(AVAILABLE DATA Opens)

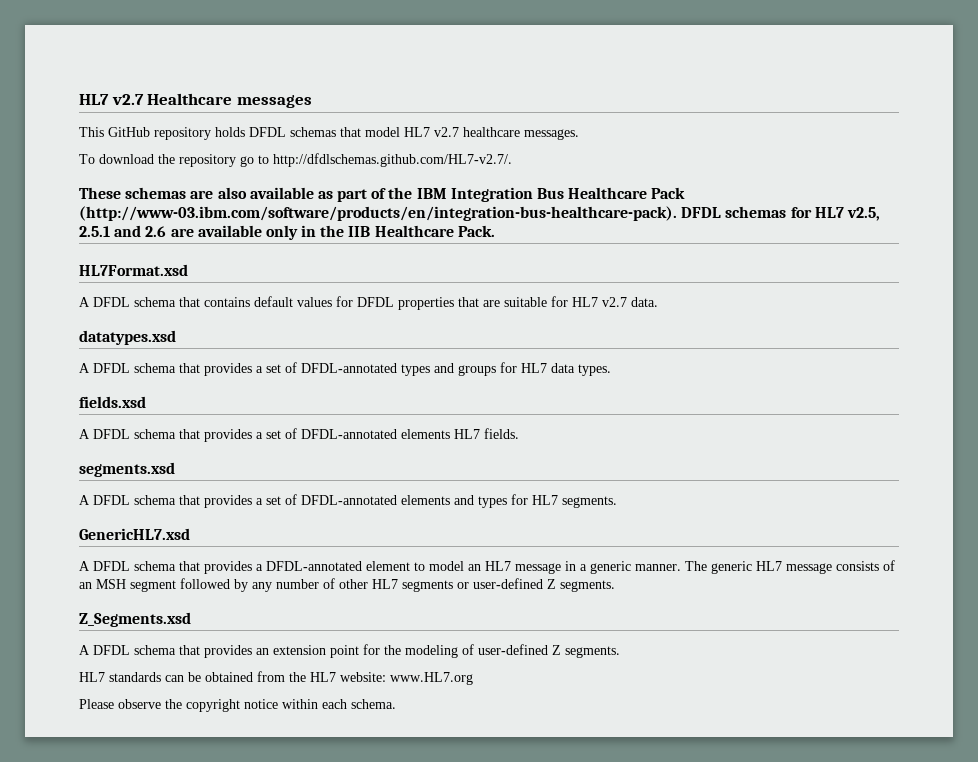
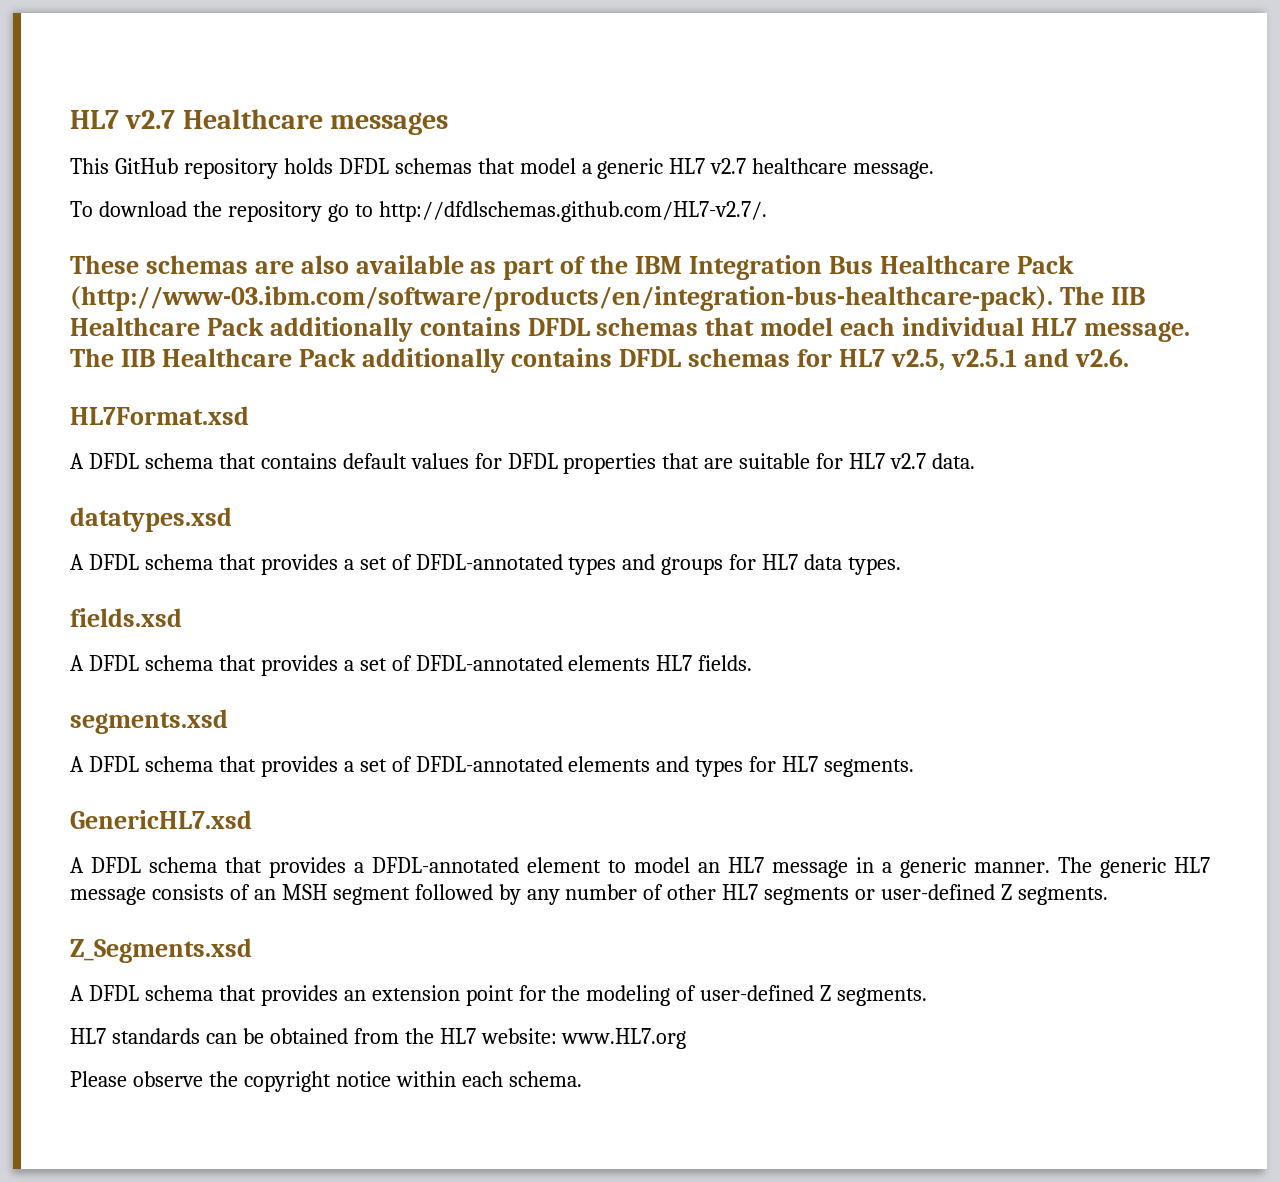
- This GitHub repository holds DFDL schemas that model HL7 v2.7 healthcare messages.
+ This GitHub repository holds DFDL schemas that model a generic HL7 v2.7 healthcare message.
- These schemas are also available as part of the IBM Integration Bus Healthcare Pack (http://www-03.ibm.com/software/products/en/integration-bus-healthcare-pack). DFDL schemas for HL7 v2.5, 2.5.1 and 2.6 are available only in the IIB Healthcare Pack.
+ These schemas are also available as part of the IBM Integration Bus Healthcare Pack (http://www-03.ibm.com/software/products/en/integration-bus-healthcare-pack). The IIB Healthcare Pack additionally contains DFDL schemas that model each individual HL7 message. The IIB Healthcare Pack additionally contains DFDL schemas for HL7 v2.5, v2.5.1 and v2.6.

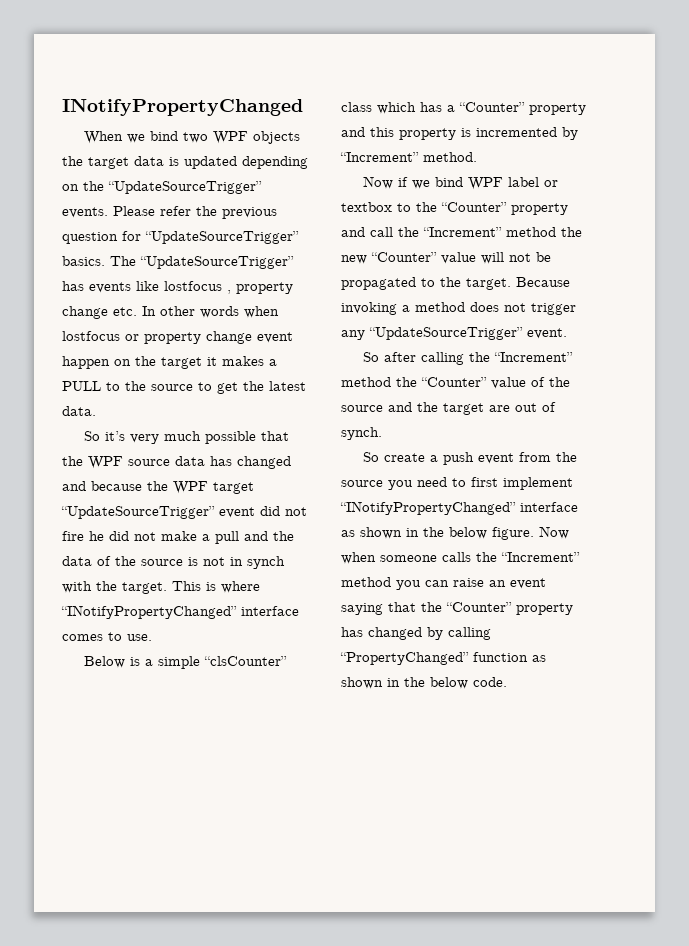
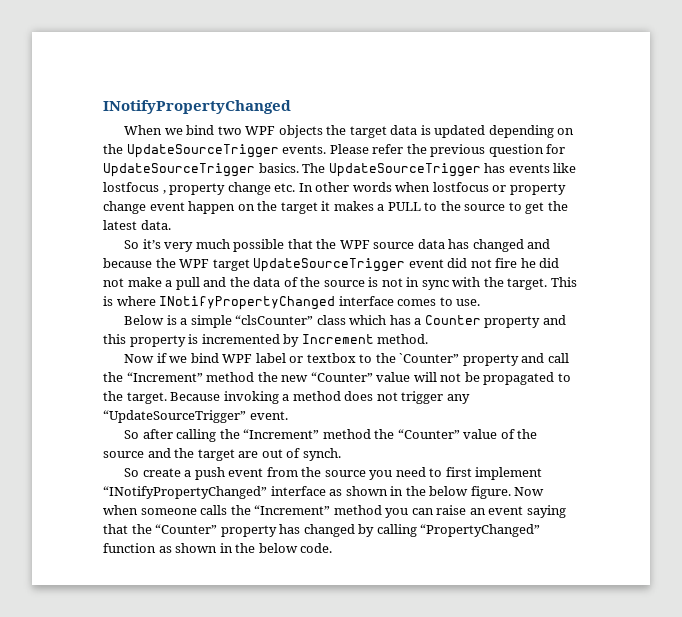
- When we bind two WPF objects the target data is updated depending on the “UpdateSourceTrigger” events.
+ When we bind two WPF objects the target data is updated depending on the UpdateSourceTrigger events.
- Please refer the previous question for “UpdateSourceTrigger” basics.
+ Please refer the previous question for UpdateSourceTrigger basics.
- The “UpdateSourceTrigger” has events like lostfocus , property change etc. In other words when lostfocus or property change event happen on the target it makes a PULL to the source to get the latest data.
+ The UpdateSourceTrigger has events like lostfocus , property change etc. In other words when lostfocus or property change event happen on the target it makes a PULL to the source to get the latest data.
- So it’s very much possible that the WPF source data has changed and because the WPF target “UpdateSourceTrigger” event did not fire he did not make a pull and the data of the source is not in synch with the target.
+ So it’s very much possible that the WPF source data has changed and because the WPF target UpdateSourceTrigger event did not fire he did not make a pull and the data of the source is not in sync with the target.
- This is where “INotifyPropertyChanged” interface comes to use.
+ This is where INotifyPropertyChanged interface comes to use.
- Below is a simple “clsCounter” class which has a “Counter” property and this property is incremented by “Increment” method.
+ Below is a simple “clsCounter” class which has a Counter property and this property is incremented by Increment method.
- Now if we bind WPF label or textbox to the “Counter” property and call the “Increment” method the new “Counter” value will not be propagated to the target.
+ Now if we bind WPF label or textbox to the `Counter” property and call the “Increment” method the new “Counter” value will not be propagated to the target.

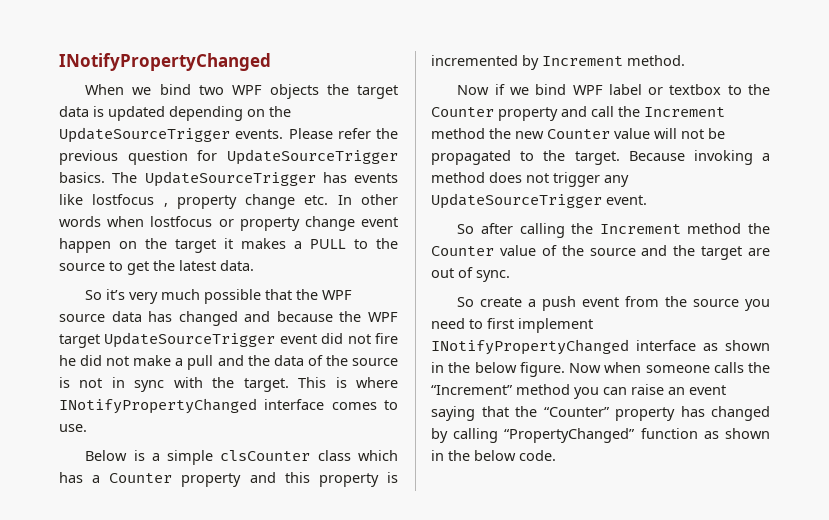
- Below is a simple “clsCounter” class which has a Counter property and this property is incremented by Increment method.
+ Below is a simple clsCounter class which has a Counter property and this property is incremented by Increment method.
- Now if we bind WPF label or textbox to the `Counter” property and call the “Increment” method the new “Counter” value will not be propagated to the target.
+ Now if we bind WPF label or textbox to the Counter property and call the Increment method the new Counter value will not be propagated to the target.
- Because invoking a method does not trigger any “UpdateSourceTrigger” event.
+ Because invoking a method does not trigger any UpdateSourceTrigger event.
- So after calling the “Increment” method the “Counter” value of the source and the target are out of synch.
+ So after calling the Increment method the Counter value of the source and the target are out of sync.
- So create a push event from the source you need to first implement “INotifyPropertyChanged” interface as shown in the below figure.
+ So create a push event from the source you need to first implement INotifyPropertyChanged interface as shown in the below figure.

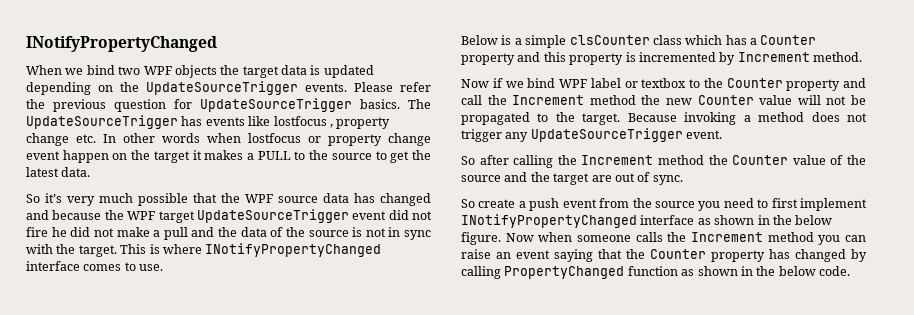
- Now when someone calls the “Increment” method you can raise an event saying that the “Counter” property has changed by calling “PropertyChanged” function as shown in the below code.
+ Now when someone calls the Increment method you can raise an event saying that the Counter property has changed by calling PropertyChanged function as shown in the below code.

(AVAILABLE DATA Closes)

WHAT TO WORK ON
Verbatim output of the entries is required, with each image left out.

TASK OUTPUT
- This GitHub repository holds DFDL schemas that model HL7 v2.7 healthcare messages.
+ This GitHub repository holds DFDL schemas that model a generic HL7 v2.7 healthcare message.
- These schemas are also available as part of the IBM Integration Bus Healthcare Pack (http://www-03.ibm.com/software/products/en/integration-bus-healthcare-pack). DFDL schemas for HL7 v2.5, 2.5.1 and 2.6 are available only in the IIB Healthcare Pack.
+ These schemas are also available as part of the IBM Integration Bus Healthcare Pack (http://www-03.ibm.com/software/products/en/integration-bus-healthcare-pack). The IIB Healthcare Pack additionally contains DFDL schemas that model each individual HL7 message. The IIB Healthcare Pack additionally contains DFDL schemas for HL7 v2.5, v2.5.1 and v2.6.

- When we bind two WPF objects the target data is updated depending on the “UpdateSourceTrigger” events.
+ When we bind two WPF objects the target data is updated depending on the UpdateSourceTrigger events.
- Please refer the previous question for “UpdateSourceTrigger” basics.
+ Please refer the previous question for UpdateSourceTrigger basics.
- The “UpdateSourceTrigger” has events like lostfocus , property change etc. In other words when lostfocus or property change event happen on the target it makes a PULL to the source to get the latest data.
+ The UpdateSourceTrigger has events like lostfocus , property change etc. In other words when lostfocus or property change event happen on the target it makes a PULL to the source to get the latest data.
- So it’s very much possible that the WPF source data has changed and because the WPF target “UpdateSourceTrigger” event did not fire he did not make a pull and the data of the source is not in synch with the target.
+ So it’s very much possible that the WPF source data has changed and because the WPF target UpdateSourceTrigger event did not fire he did not make a pull and the data of the source is not in sync with the target.
- This is where “INotifyPropertyChanged” interface comes to use.
+ This is where INotifyPropertyChanged interface comes to use.
- Below is a simple “clsCounter” class which has a “Counter” property and this property is incremented by “Increment” method.
+ Below is a simple “clsCounter” class which has a Counter property and this property is incremented by Increment method.
- Now if we bind WPF label or textbox to the “Counter” property and call the “Increment” method the new “Counter” value will not be propagated to the target.
+ Now if we bind WPF label or textbox to the `Counter” property and call the “Increment” method the new “Counter” value will not be propagated to the target.

- Below is a simple “clsCounter” class which has a Counter property and this property is incremented by Increment method.
+ Below is a simple clsCounter class which has a Counter property and this property is incremented by Increment method.
- Now if we bind WPF label or textbox to the `Counter” property and call the “Increment” method the new “Counter” value will not be propagated to the target.
+ Now if we bind WPF label or textbox to the Counter property and call the Increment method the new Counter value will not be propagated to the target.
- Because invoking a method does not trigger any “UpdateSourceTrigger” event.
+ Because invoking a method does not trigger any UpdateSourceTrigger event.
- So after calling the “Increment” method the “Counter” value of the source and the target are out of synch.
+ So after calling the Increment method the Counter value of the source and the target are out of sync.
- So create a push event from the source you need to first implement “INotifyPropertyChanged” interface as shown in the below figure.
+ So create a push event from the source you need to first implement INotifyPropertyChanged interface as shown in the below figure.

- Now when someone calls the “Increment” method you can raise an event saying that the “Counter” property has changed by calling “PropertyChanged” function as shown in the below code.
+ Now when someone calls the Increment method you can raise an event saying that the Counter property has changed by calling PropertyChanged function as shown in the below code.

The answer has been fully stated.